In [1]:
import os

import numpy as np
import xarray as xr
import pandas as pd

from glob import glob
from os.path import isfile
from functools import partial
from subprocess import Popen, call
from multiprocessing import get_context

os.environ['OMP_NUM_THREADS'] = '1'

In [2]:
script_dir = '/uufs/chpc.utah.edu/common/home/u1070830/code/snow-liquid-ratio/'
era5_script_dir = '/uufs/chpc.utah.edu/common/home/u1070830/code/model-tools/era5/'
obs_path = '/uufs/chpc.utah.edu/common/home/steenburgh-group10/mewessler/observations/'
era5_path = '/uufs/chpc.utah.edu/common/home/steenburgh-group10/mewessler/era5/'
gfs_path = '/uufs/chpc.utah.edu/common/home/steenburgh-group10/mewessler/gfs/'

## Start with the metadata file as an efficent way to keep data organized vs a config file

In [8]:
metadata = pd.read_excel(obs_path + 'Dataset_Metadata.xlsx')

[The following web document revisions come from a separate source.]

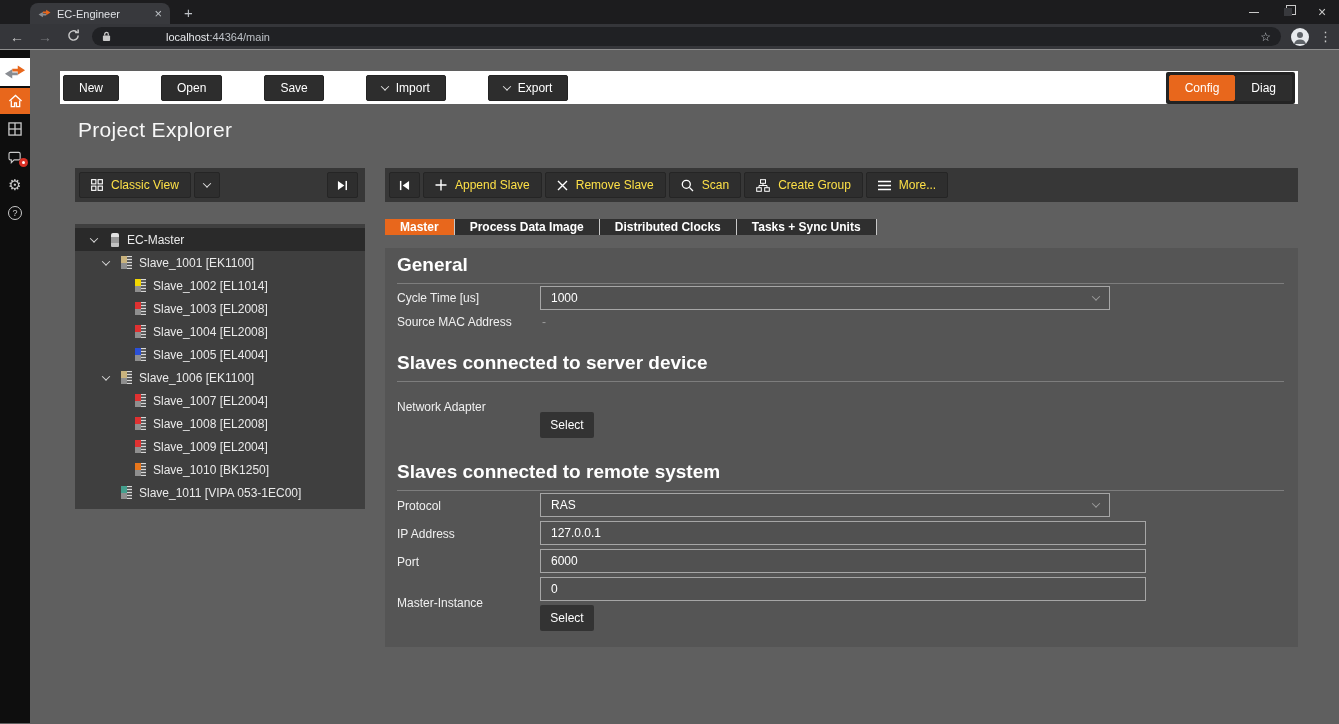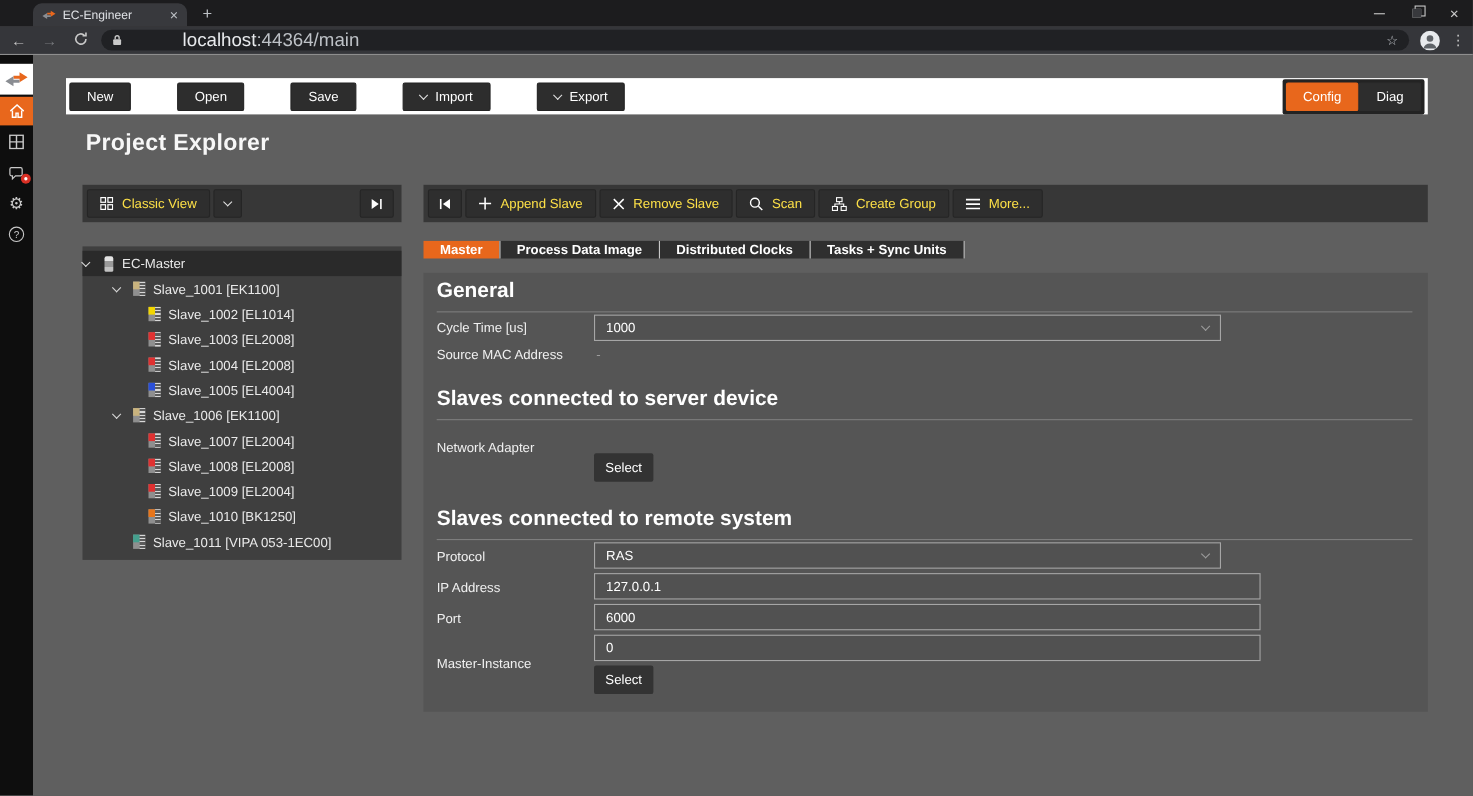--- a/index.html
+++ b/index.html
@@ -21,21 +21,21 @@
   .restore::before { content:""; position:absolute; left:1px; top:-4px; width:8px; height:8px; border:1px solid #c9c9c9; }
   .restore::after { content:""; position:absolute; left:-1px; top:-1px; width:8px; height:8px; background:#38393d; }
   .winclose { font-size:14px; }
 
   .urlbar { height:26px; background:#35363a; display:flex; align-items:center; padding:0 8px; gap:10px;
             border-bottom:1px solid #8e8e8e; }
   .navicon { color:#c9c9c9; font-size:14px; width:18px; text-align:center; }
   .navicon.dim { color:#77797d; }
   .urlpill { flex:1; height:19px; background:#202124; border-radius:10px; display:flex; align-items:center;
              padding:0 10px; gap:7px; }
-  .urltext { font-size:17px; color:#e8eaed;padding-left:48px; }
+  .urltext { font-size:11px; color:#e8eaed;padding-left:48px; }
   .urltext .path { color:#bdc1c6; }
   .star { margin-left:auto; color:#bdc1c6; font-size:12px; }
   .dots { color:#c9c9c9; font-size:13px; letter-spacing:0; width:12px; text-align:center; }
 
   
   .app { display:flex; height:673px; }
   .side { width:30px; background:#0e0e0e; position:relative; flex:none; }
   .logo-tile { margin-top:8px; width:30px; height:28px; background:#ffffff; display:flex; align-items:center; justify-content:center; }
   .sbtn { width:30px; height:26px; margin-top:2px; display:flex; align-items:center; justify-content:center; position:relative; }
   .sbtn.active { background:#e8671c; }
@@ -52,37 +52,37 @@
   .toolstrip { position:absolute; left:30px; top:21px; width:1238px; height:33px; background:#ffffff;
                display:flex; align-items:center; padding:0 3px;gap:40px; }
   .tbtn { height:26px; background:#2d2d2d; border:1px solid #242424; border-radius:2px; color:#fff;
           font-size:12px; display:flex; align-items:center; padding:0 15px; margin-right:2px; gap:8px; }
   .cdown { width:6px; height:6px; border-right:1.5px solid #e0e0e0; border-bottom:1.5px solid #e0e0e0;
            transform:rotate(45deg) translate(-1px,-1px); display:inline-block; flex:none; }
   .cfgwrap { margin-left:auto; background:#232323; padding:3px; display:flex; border-radius:2px; }
   .tbtn.orange { background:#e8671c; border-color:#e8671c; margin-right:0;justify-content:flex-end; }
   .tbtn.diag { background:#2d2d2d; border-color:#2d2d2d; margin-right:0; }
 
-  .pagetitle { position:absolute; left:48px; top:68px; font-size:21px; font-weight:700; color:#f7f7f7;
+  .pagetitle { position:absolute; left:48px; top:68px; font-size:21px; font-weight:400; color:#f7f7f7;
                letter-spacing:0.3px; }
 
   
   .headbar { position:absolute; top:118px; height:34px; background:#373737; display:flex; align-items:center; padding:0 4px; }
   .lefthead { left:45px; width:290px; }
   .righthead { left:355px; width:913px; }
   .hbtn { height:26px; background:#2e2e2e; border:1px solid #252525; border-radius:2px; color:#fde047; font-size:12px;
           display:flex; align-items:center; padding:0 11px; margin-right:3px; gap:8px; }
   .hbtn.iconly { padding:0 9px; }
   .pushright { margin-left:auto; }
 
   
   .tree { position:absolute; left:45px; top:174px; width:290px; background:#3f3f3f; padding:4px 0 5px; }
   .trow { height:23px; display:flex; align-items:center; color:#eaeaea; font-size:12px; }
   .trow.sel { background:#2a2a2a; }
-  .lvl0 { padding-left:0; } .lvl1 { padding-left:28px; } .lvl2 { padding-left:60px; }
+  .lvl0 { padding-left:16px; } .lvl1 { padding-left:28px; } .lvl2 { padding-left:60px; }
   .texp { width:18px; flex:none; display:flex; align-items:center; }
   .texp .cdown { border-color:#d8d8d8; }
   .sicon { width:11px; height:13px; position:relative; background:#8f8f8f; margin-right:7px; flex:none; }
   .sicon::after { content:""; position:absolute; right:0; top:0; width:5px; height:100%;
                   background:repeating-linear-gradient(180deg,#d8d8d8 0 1px,#5c5c5c 1px 3px); }
   .sicon::before { content:""; position:absolute; left:0; top:0; width:6px; height:7px; background:var(--c,#9a9a9a); }
   .micon { width:8px; height:14px; margin:0 8px 0 2px; flex:none; border-radius:2px 2px 1px 1px;
            background:linear-gradient(180deg,#e3e3e3 0 4px,#9a9a9a 4px 10px,#c2c2c2 10px 14px); }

# Temp fix to use CLNX instead of CLN data
metadata['code'] = metadata['code'].replace('CLN', 'CLNX')
metadata = metadata.set_index('code')

metadata.iloc[:, :-1]

Unnamed: 0_level_0,name,owner,city,state,lat,lon,elevation_m,start,end,interval,n_events,auto_manual,snow_type,swe_type
code,Unnamed: 1_level_1,Unnamed: 2_level_1,Unnamed: 3_level_1,Unnamed: 4_level_1,Unnamed: 5_level_1,Unnamed: 6_level_1,Unnamed: 7_level_1,Unnamed: 8_level_1,Unnamed: 9_level_1,Unnamed: 10_level_1,Unnamed: 11_level_1,Unnamed: 12_level_1,Unnamed: 13_level_1,Unnamed: 14_level_1
CLNX,Alta Collins,Alta Ski Lifts,Alta,UT,40.5763,-111.6383,2945,,,12/24,,Manual,Snow Board (HSN),
AGD,Alta Guard,Utah Dept. of Transportation,Alta,UT,40.5905,-111.638,2682,,,6/12/24,,Manual,Snow Board (HSN),
ALTA,Alta CoOp,National Weather Service,Alta,UT,40.59058,-111.63703,2655,,,12/24,,Manual,,
BCC,Big Cottonwood,Utah Dept. of Transportation,Brighton,UT,40.6503,-111.6499,2224,,,12/24,,Manual,,
PVC,Provo Canyon,Utah Dept. of Transportation,Provo,UT,40.3341,-111.6133,1560,,,12/24,,Manual,,
SLB,Silver Lake Brighton,National Weather Service,Brighton,UT,40.6008,-111.5842,2664,,,24,,Manual,,
BSNFDC,Devil's Creek,Burlington Northern Santa Fe Corp,,MT,48.277725,-113.432578,1415,,,,,Manual,,
BSNFEX,Essex,Burlington Northern Santa Fe Corp,Essex,MT,48.28176,-113.60657,1173,,,,,Manual,,
BSNFJE,Java East,Burlington Northern Santa Fe Corp,,MT,48.23587,-113.56453,1232,,,,,Manual,,


## Loop over each station:
We don't want to re-run on data already processed, so check each step first

- Ensure the observation data exists and is read in to .pd

In [9]:
site_list = metadata.index.values.astype('str')
print('Sites to process:', site_list)

ingest_script = script_dir + 'data-tools/generic_data_ingest.py'

for site in site_list:
    
    if len(glob(obs_path + 'clean/%s_*.pd'%site)) > 0:
        print('File exists, skipping: %s'%site)
    else:
        try:
            run_cmd = ('python ' + ingest_script + ' %s'%site)
            call(run_cmd, shell=True)

        except:
            print('Ingest %s failed to run'%site)
            # raise

        else:
            # Check to see if file was written before declaring success - 
            # call won't catch failures in the child script
            
            if len(glob(obs_path + 'clean/%s_*.pd'%site)) > 0:
                print('Ingest %s success'%site)
                
            else:
                print('Ingest %s failed to write'%site)
                # raise
                
                # Fail cases (log these within child script:
                #     No header info for site/file
                #     No file found for site
                #     Header mismatch/read error
                #     Data mismatch error (automated - manual too large)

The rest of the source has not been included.